# My new Fox



## andypandy29us (Aug 10, 2012)

My new foxes are fab .... thanks Jo  

they are very fast tho and wont let me get good photos .....
black Fox









Black Fox again









Choc was just too quick .....


----------



## PPVallhunds (Jul 26, 2010)

lol yes it takes lots of trys to get a photo of them and ,many bum shoots too :lol:

There new home looks fantastic, getting spoilt allready. Glad your happy with them.


----------



## besty74 (May 26, 2012)

they look lovely in their nice new home


----------



## madmouse (May 19, 2012)

Ooo! Lucky!

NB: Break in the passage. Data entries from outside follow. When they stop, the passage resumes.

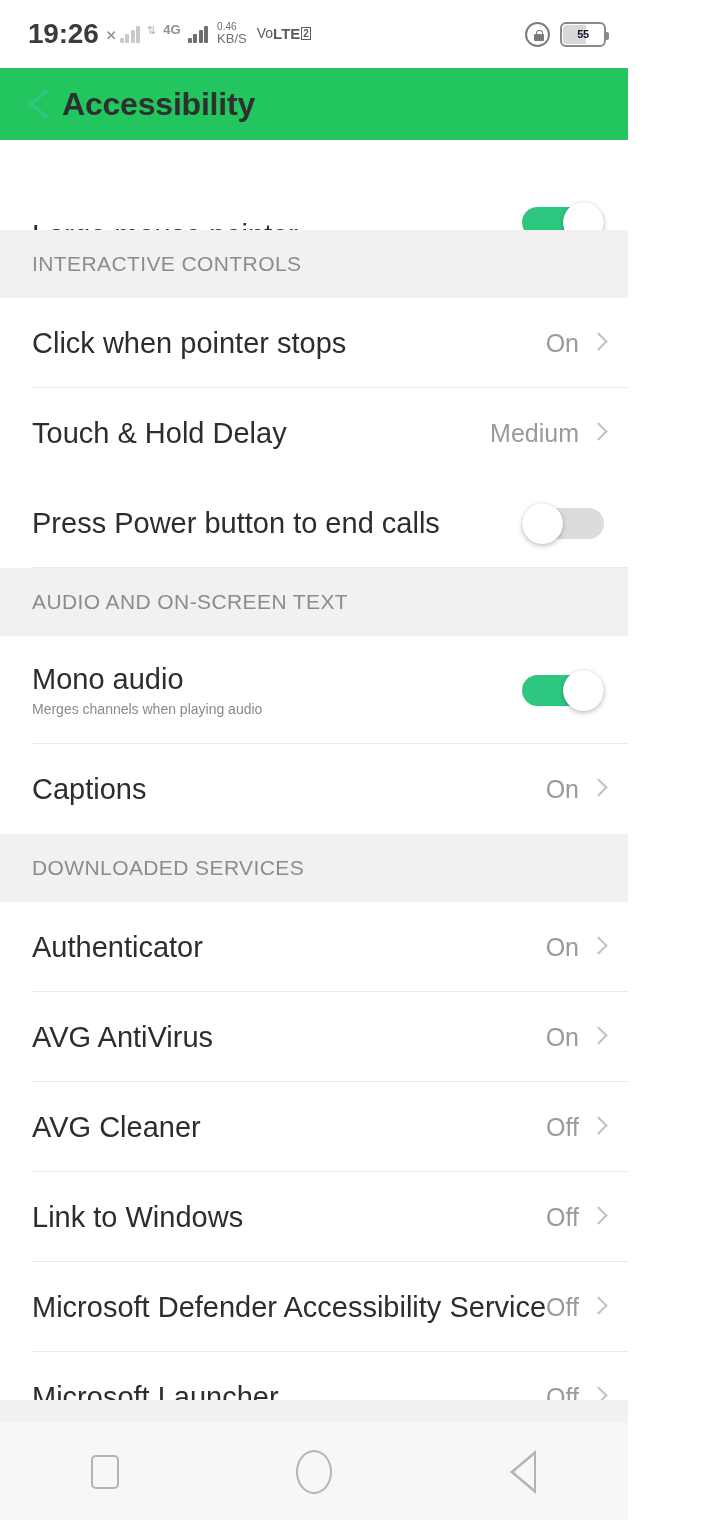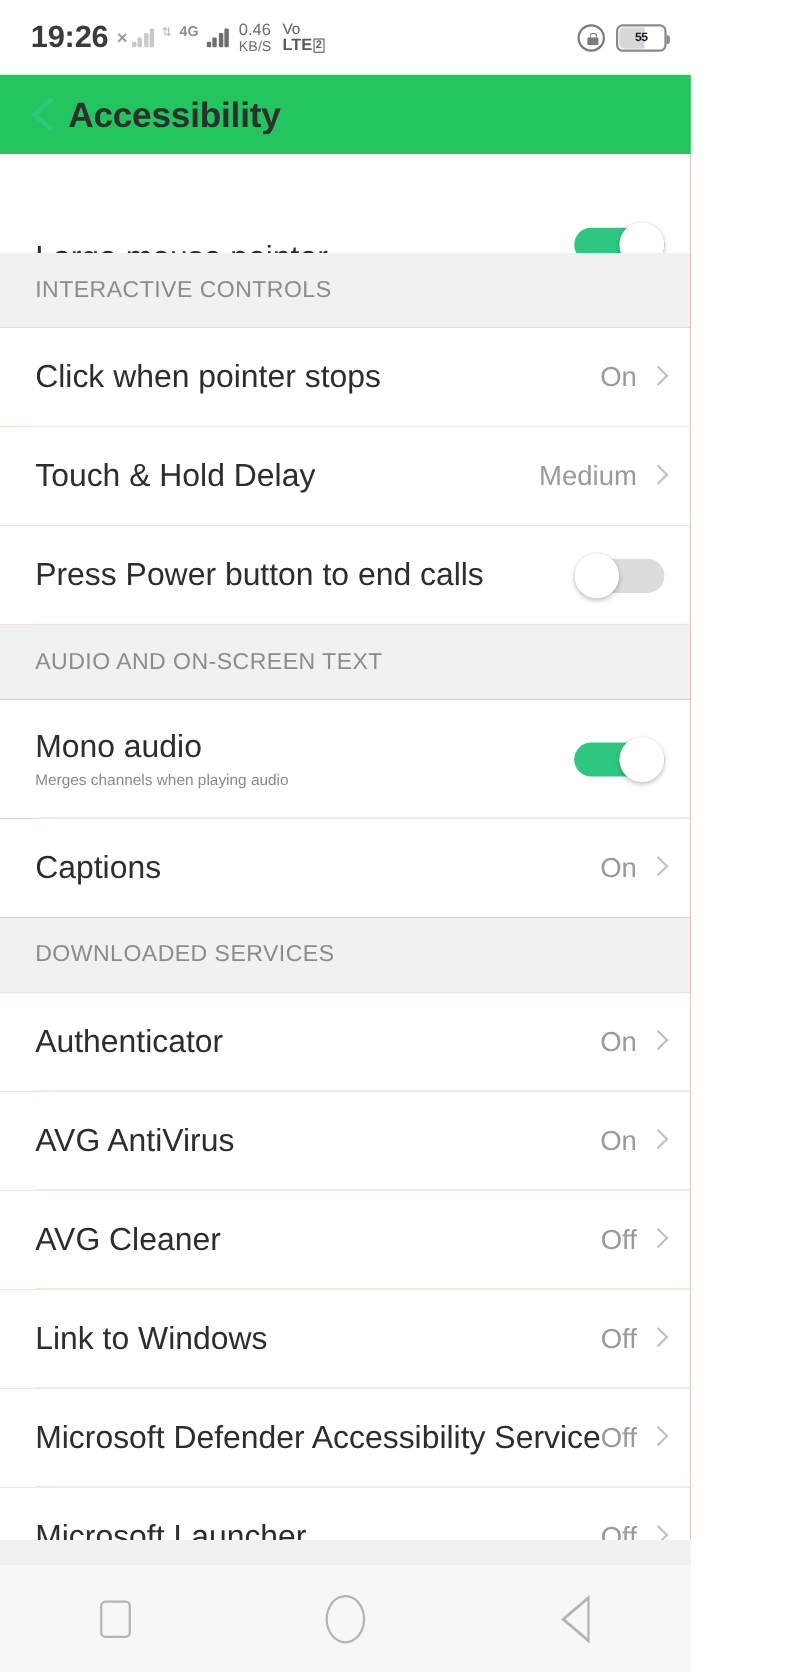--- a/index.html
+++ b/index.html
@@ -64,25 +64,25 @@
     align-self: flex-start;
     margin-top: 4px;
   }
   .sb-rate {
     display: flex;
     flex-direction: column;
     line-height: 1.02;
     margin-left: 2px;
     color: #6e6e6e;
   }
-  .sb-rate .r1 { font-size: 15px; font-weight: 400; }
+  .sb-rate .r1 { font-size: 10px; font-weight: 400; }
   .sb-rate .r2 { font-size: 13px; font-weight: 400; }
   .sb-volte {
     display: flex;
-    flex-direction: column;
+    flex-direction: row;
     line-height: 1.02;
     margin-left: 3px;
     color: #5c5c5c;
   }
   .sb-volte .v1 { font-size: 14px; font-weight: 400; }
   .sb-volte .v2 { font-size: 15px; font-weight: 700; display: flex; align-items: center; gap: 1px; }
   .sb-volte .v2 .simbox {
     display: inline-block;
     border: 1.6px solid #5c5c5c;
     font-size: 10px;

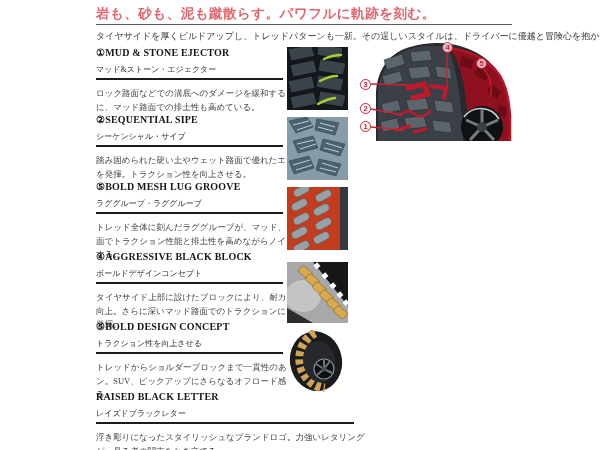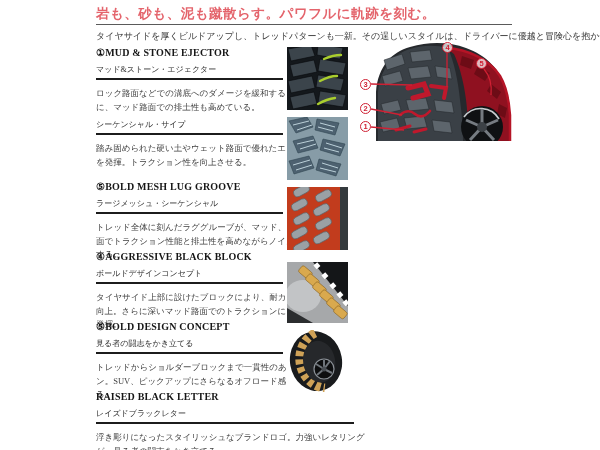--- a/index.html
+++ b/index.html
@@ -45,42 +45,43 @@
   <div class="intro-text">タイヤサイドを厚くビルドアップし、トレッドパターンも一新。その逞しいスタイルは、ドライバーに優越と冒険心を抱かせる。</div>
 
   <div class="sec s1">
     <div class="sec-title">①MUD &amp; STONE EJECTOR</div>
     <div class="sec-sub">マッド&amp;ストーン・エジェクター</div>
     <div class="sec-rule"></div>
     <div class="sec-desc">ロック路面などでの溝底へのダメージを緩和するとともに、マッド路面での排土性も高めている。</div>
   </div>
 
   <div class="sec s2">
+    <div class="sec-title">②SEQUENTIAL SIPE</div>
     <div class="sec-sub">シーケンシャル・サイプ</div>
     <div class="sec-rule"></div>
     <div class="sec-desc">踏み固められた硬い土やウェット路面で優れたエッジ効果を発揮。トラクション性を向上させる。</div>
   </div>
 
   <div class="sec s3">
     <div class="sec-title">⑤BOLD MESH LUG GROOVE</div>
-    <div class="sec-sub">ラージメッシュ・シーケンシャル</div>
+    <div class="sec-sub">ラググルーブ・ラググルーブ</div>
     <div class="sec-rule"></div>
     <div class="sec-desc">トレッド全体に刻んだラググルーブが、マッド、ロック路面でトラクション性能と排土性を高めながらノイズを抑制する。</div>
   </div>
 
   <div class="sec s4">
     <div class="sec-title">④AGGRESSIVE BLACK BLOCK</div>
     <div class="sec-sub">ボールドデザインコンセプト</div>
     <div class="sec-rule"></div>
     <div class="sec-desc">タイヤサイド上部に設けたブロックにより、耐カット性を向上。さらに深いマッド路面でのトラクションにも効果を発揮。</div>
   </div>
 
   <div class="sec s5">
     <div class="sec-title">⑤BOLD DESIGN CONCEPT</div>
-    <div class="sec-sub">見る者の闘志をかき立てる</div>
+    <div class="sec-sub">トラクション性を向上させる</div>
     <div class="sec-rule"></div>
     <div class="sec-desc">トレッドからショルダーブロックまで一貫性のあるデザイン。SUV、ピックアップにさらなるオフロード感を演出する。</div>
   </div>
 
   <div class="sec s6">
     <div class="sec-title">RAISED BLACK LETTER</div>
     <div class="sec-sub">レイズドブラックレター</div>
     <div class="sec-rule"></div>
     <div class="sec-desc">浮き彫りになったスタイリッシュなブランドロゴ。力強いレタリングが、見る者の闘志をかき立てる。</div>
   </div>

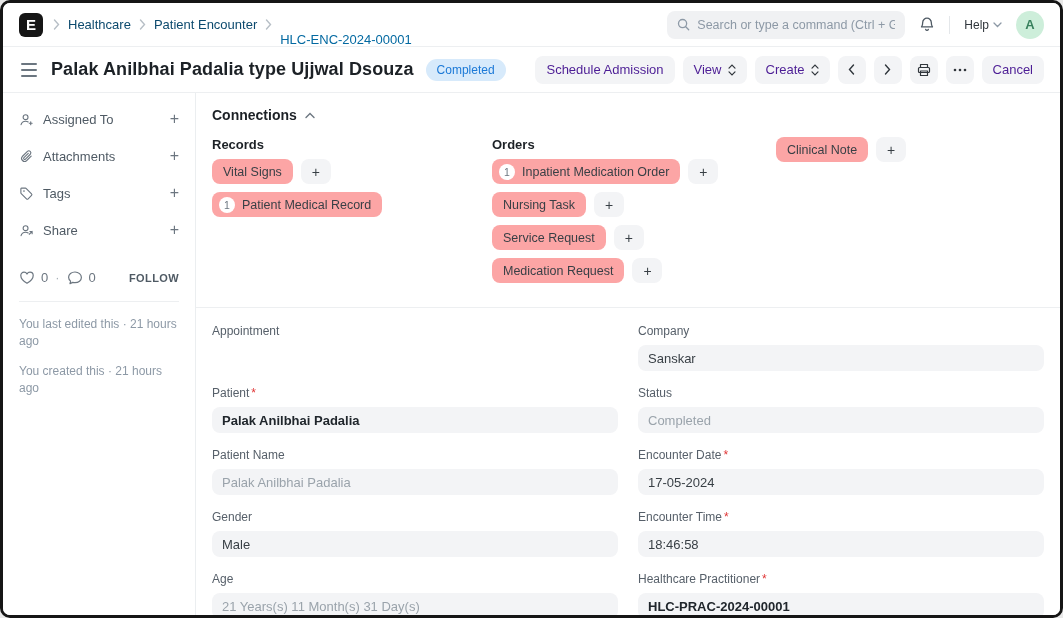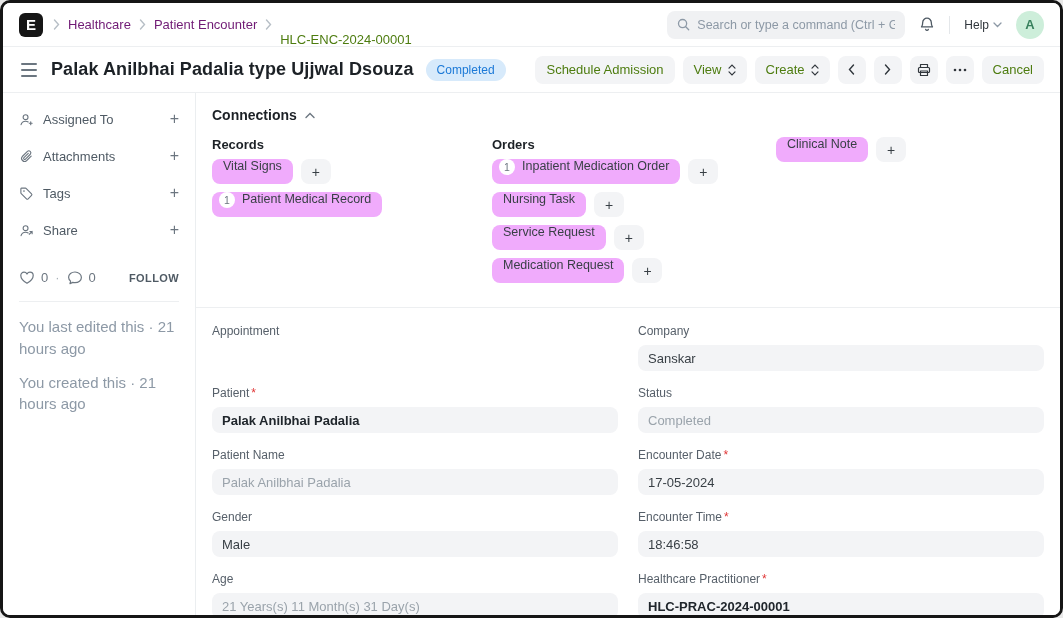--- a/index.html
+++ b/index.html
@@ -24,22 +24,22 @@
     background: #fff;
   }
   .logo {
     width: 24px; height: 24px; border-radius: 6px;
     background: #161616; color: #fff;
     font-weight: 700; font-size: 15px;
     display: flex; align-items: center; justify-content: center;
     cursor: pointer;
   }
   .crumbs { display: flex; align-items: center; gap: 8px; margin-left: 10px; }
-  .crumb { font-size: 13px; color: #701a75; cursor: pointer; white-space: nowrap; }
-  .crumb.current { color: #4d7c0f; margin-top: 30px; }
+  .crumb { font-size: 13px; color: #0c4a6e; cursor: pointer; white-space: nowrap; }
+  .crumb.current { color: #0369a1; margin-top: 30px; }
   .crumb-sep { color: #b7bfc6; display: flex; align-items: center; }
   .nav-right { margin-left: auto; display: flex; align-items: center; gap: 14px; }
   .searchbar {
     width: 238px; height: 28px;
     background: #f0f1f3; border: none; outline: none;
     border-radius: 8px;
     display: flex; align-items: center; gap: 7px;
     padding: 0 10px; cursor: text;
   }
   .searchbar input {
@@ -70,21 +70,21 @@
   .burger { display: flex; flex-direction: column; gap: 4px; cursor: pointer; padding: 4px 2px; }
   .burger span { display: block; width: 16px; height: 2px; background: #6b7publisher680; background: #6b7680; border-radius: 1px; }
   .page-title { font-size: 18px; font-weight: 700; color: #1c2126; letter-spacing: .1px; white-space: nowrap; }
   .status-pill {
     font-size: 12px; padding: 4px 11px; border-radius: 11px;
     background: #d7eafb; color: #1b79d7; white-space: nowrap;
   }
   .title-actions { margin-left: auto; display: flex; align-items: center; gap: 8px; }
   .btn {
     height: 28px; border: none; cursor: pointer;
-    background: #f3f4f6; color: #4d7c0f;
+    background: #f3f4f6; color: #4c1d95;
     border-radius: 8px; padding: 0 11px;
     font-size: 13px; font-family: "Liberation Sans", sans-serif;
     display: flex; align-items: center; gap: 6px; white-space: nowrap;
   }
   .btn.icon-only { width: 28px; padding: 0; justify-content: center; }
 
   
   .page-body { flex: 1; display: flex; overflow: hidden; background: #fff; }
 
   
@@ -98,35 +98,35 @@
   .side-icon { display: flex; color: #6c7680; }
   .likes-row { display: flex; align-items: center; gap: 6px; margin-top: 32px; }
   .likes-row .cnt { font-size: 13px; color: #6c7680; }
   .likes-row .dot { color: #aab2b9; font-size: 13px; margin: 0 1px; }
   .follow {
     margin-left: auto; background: none; border: none; cursor: pointer;
     font-size: 11px; font-weight: 600; letter-spacing: .4px; color: #4f5a64;
     font-family: "Liberation Sans", sans-serif;
   }
   .side-divider { border: none; border-top: 1px solid #edeff1; margin: 16px 0 14px 0; }
-  .side-note { font-size: 15px; color: #8d99a6; line-height: 1.45; margin-bottom: 12px; }
+  .side-note { font-size: 12px; color: #8d99a6; line-height: 1.45; margin-bottom: 12px; }
 
   
   .main { flex: 1; border-left: 1px solid #ebeef0; padding: 14px 16px 0 16px; overflow: hidden; }
   .conn-header { display: flex; align-items: center; gap: 8px; margin-bottom: 14px; cursor: pointer; }
   .conn-title { font-size: 14px; font-weight: 700; color: #1c2126; }
   .conn-cols { display: flex; }
   .conn-col-1 { width: 280px; flex: 0 0 280px; }
   .conn-col-2 { width: 284px; flex: 0 0 284px; }
   .conn-col-3 { flex: 1; }
   .conn-heading { font-size: 13px; font-weight: 700; color: #1c2126; margin-bottom: 7px; }
   .pill-row { display: flex; align-items: center; gap: 8px; margin-bottom: 8px; }
   .doc-pill {
-    display: flex; align-items: flex-start; gap: 7px;
-    background: #f0abfc; border: none; cursor: pointer;
+    display: flex; align-items: center; gap: 7px;
+    background: #fca5a5; border: none; cursor: pointer;
     border-radius: 8px; height: 25px; padding: 0 11px;
     font-size: 12.5px; color: #383f45; font-family: "Liberation Sans", sans-serif;
     white-space: nowrap;
   }
   .doc-pill .count {
     width: 16px; height: 16px; border-radius: 50%;
     background: #fff; color: #6c7680; font-size: 10.5px;
     display: flex; align-items: center; justify-content: center;
     margin-left: -4px;
   }

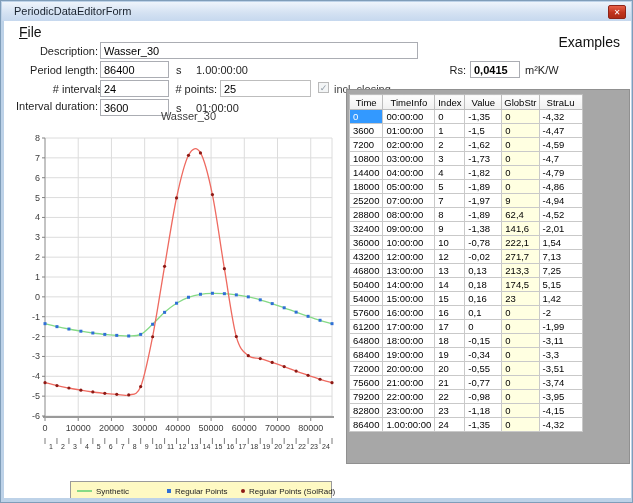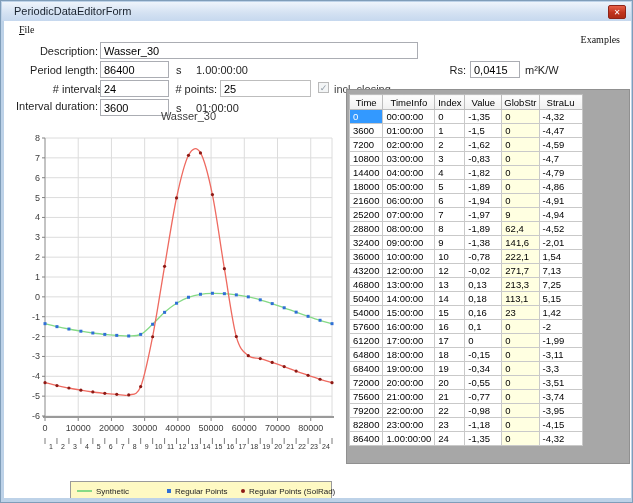--- a/index.html
+++ b/index.html
@@ -5,21 +5,21 @@
   html,body{margin:0;padding:0;}
   body{width:633px;height:503px;position:relative;font-family:"Liberation Sans",sans-serif;background:#e8e8e8;}
   .frame{position:absolute;left:0;top:0;width:631px;height:501px;background:#bdd2e8;border:1px solid #7f9db9;}
   .titlebar{position:absolute;left:1px;top:1px;right:1px;height:19px;
     background:linear-gradient(#eef4fb,#d3e1f2 60%,#c6d8ee);font-size:11px;color:#19222e;
     line-height:19px;padding-left:12px;box-sizing:border-box;}
   .close-btn{position:absolute;top:3px;right:5px;width:18px;height:14px;border:1px solid #8e2418;border-radius:2px;
     background:linear-gradient(#e76048,#c0331d 55%,#ad2b16);color:#fff;font-size:8px;line-height:13px;
     text-align:center;box-sizing:border-box;cursor:pointer;}
   .client{position:absolute;left:3px;top:20px;width:627px;height:477px;background:#fff;overflow:hidden;}
-  .menubar{position:absolute;left:0;top:0;right:0;height:19px;background:#fff;font-size:10px;color:#111;font-family:Liberation Serif, serif;}
+  .menubar{position:absolute;left:0;top:0;right:0;height:19px;background:#fff;font-size:14px;color:#111;}
   .menu-item{position:absolute;top:2px;padding:1px 5px;cursor:default;}
   .menu-file{left:10px;}
   .menu-examples{right:6px;margin-top:10px;}
   .lbl{position:absolute;font-size:11px;color:#1e1e1e;white-space:nowrap;}
   .r{text-align:right;}
   .tbox{position:absolute;border:1px solid #abadb3;background:#fff;font-family:"Liberation Sans",sans-serif;
     font-size:11px;color:#000;padding:1px 3px;box-sizing:border-box;height:17px;}
   .chk{position:absolute;width:11px;height:11px;border:1px solid #b9b9b9;background:#f3f5f6;
     font-size:9px;line-height:10px;text-align:center;color:#8f9aa5;box-sizing:border-box;}
   .chart-wrap{position:absolute;left:11px;top:85px;width:331px;height:352px;}
@@ -61,21 +61,21 @@
 
     <div class="lbl r" style="left:0;top:24px;width:94px;">Description:</div>
     <input class="tbox" style="left: 96px; top: 21px; width: 318px;" value="Wasser_30">
 
     <div class="lbl r" style="left:0;top:43px;width:94px;">Period length:</div>
     <input class="tbox" style="left: 96px; top: 40px; width: 69px;" value="86400">
     <div class="lbl" style="left:172px;top:43px;">s</div>
     <div class="lbl" style="left:192px;top:43px;">1.00:00:00</div>
 
     <div class="lbl r" style="left:420px;top:43px;width:42px;">Rs:</div>
-    <input class="tbox" style="left: 466px; top: 40px; width: 50px;" value="0,0415">
+    <input class="tbox" style="left: 466px; top: 40px; width: 50px; font-weight: bold;" value="0,0415">
     <div class="lbl" style="left:521px;top:43px;">m²K/W</div>
 
     <div class="lbl r" style="left:8px;top:62px;width:94px;"># intervals:</div>
     <input class="tbox" style="left: 96px; top: 59px; width: 69px;" value="24">
     <div class="lbl r" style="left:150px;top:62px;width:63px;"># points:</div>
     <input class="tbox" style="left: 216px; top: 59px; width: 91px; border-color: rgb(189, 189, 189);" value="25">
     <div class="chk" style="left:314px;top:61px;">
       <span>✓</span>
     </div>
     <div class="lbl" style="left:330px;top:62px;color:#444;">incl. closing</div>
@@ -327,47 +327,39 @@
               <td>02:00:00</td>
               <td>2</td>
               <td>-1,62</td>
               <td class="ys">0</td>
               <td>-4,59</td>
             </tr>
             <tr>
               <td>10800</td>
               <td>03:00:00</td>
               <td>3</td>
-              <td>-0,83</td>
+              <td>-1,73</td>
               <td class="ys">0</td>
               <td>-4,7</td>
             </tr>
             <tr>
               <td>14400</td>
               <td>04:00:00</td>
               <td>4</td>
               <td>-1,82</td>
               <td class="ys">0</td>
               <td>-4,79</td>
             </tr>
             <tr>
               <td>18000</td>
               <td>05:00:00</td>
               <td>5</td>
               <td>-1,89</td>
               <td class="ys">0</td>
               <td>-4,86</td>
-            </tr>
-            <tr>
-              <td>21600</td>
-              <td>06:00:00</td>
-              <td>6</td>
-              <td>-1,94</td>
-              <td class="ys">0</td>
-              <td>-4,91</td>
             </tr>
             <tr>
               <td>25200</td>
               <td>07:00:00</td>
               <td>7</td>
               <td>-1,97</td>
               <td class="ys">9</td>
               <td>-4,94</td>
             </tr>
             <tr>
@@ -408,21 +400,21 @@
               <td>13</td>
               <td>0,13</td>
               <td class="ys">213,3</td>
               <td>7,25</td>
             </tr>
             <tr>
               <td>50400</td>
               <td>14:00:00</td>
               <td>14</td>
               <td>0,18</td>
-              <td class="ys">113,1</td>
+              <td class="ys">174,5</td>
               <td>5,15</td>
             </tr>
             <tr>
               <td>54000</td>
               <td>15:00:00</td>
               <td>15</td>
               <td>0,16</td>
               <td class="ys">23</td>
               <td>1,42</td>
             </tr>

Fox is prettiest on black!


----------



## andypandy29us (Aug 10, 2012)

the black one is naughty she jumped out of my hand and ran behind the cupboard ... i got her back tho and she is happily climbing in her cage ... will have to give her a feisty name


----------



## besty74 (May 26, 2012)

are you going to have another try for a pic of the choc one?


----------



## andypandy29us (Aug 10, 2012)

yes im going to have a go tomorrow at taking pics as my daughter has choir tonight so going to have my hands full


----------



## Mels (Sep 29, 2012)

Oooh they look pretty, such big ears and love the contrast between the belly and body colour


----------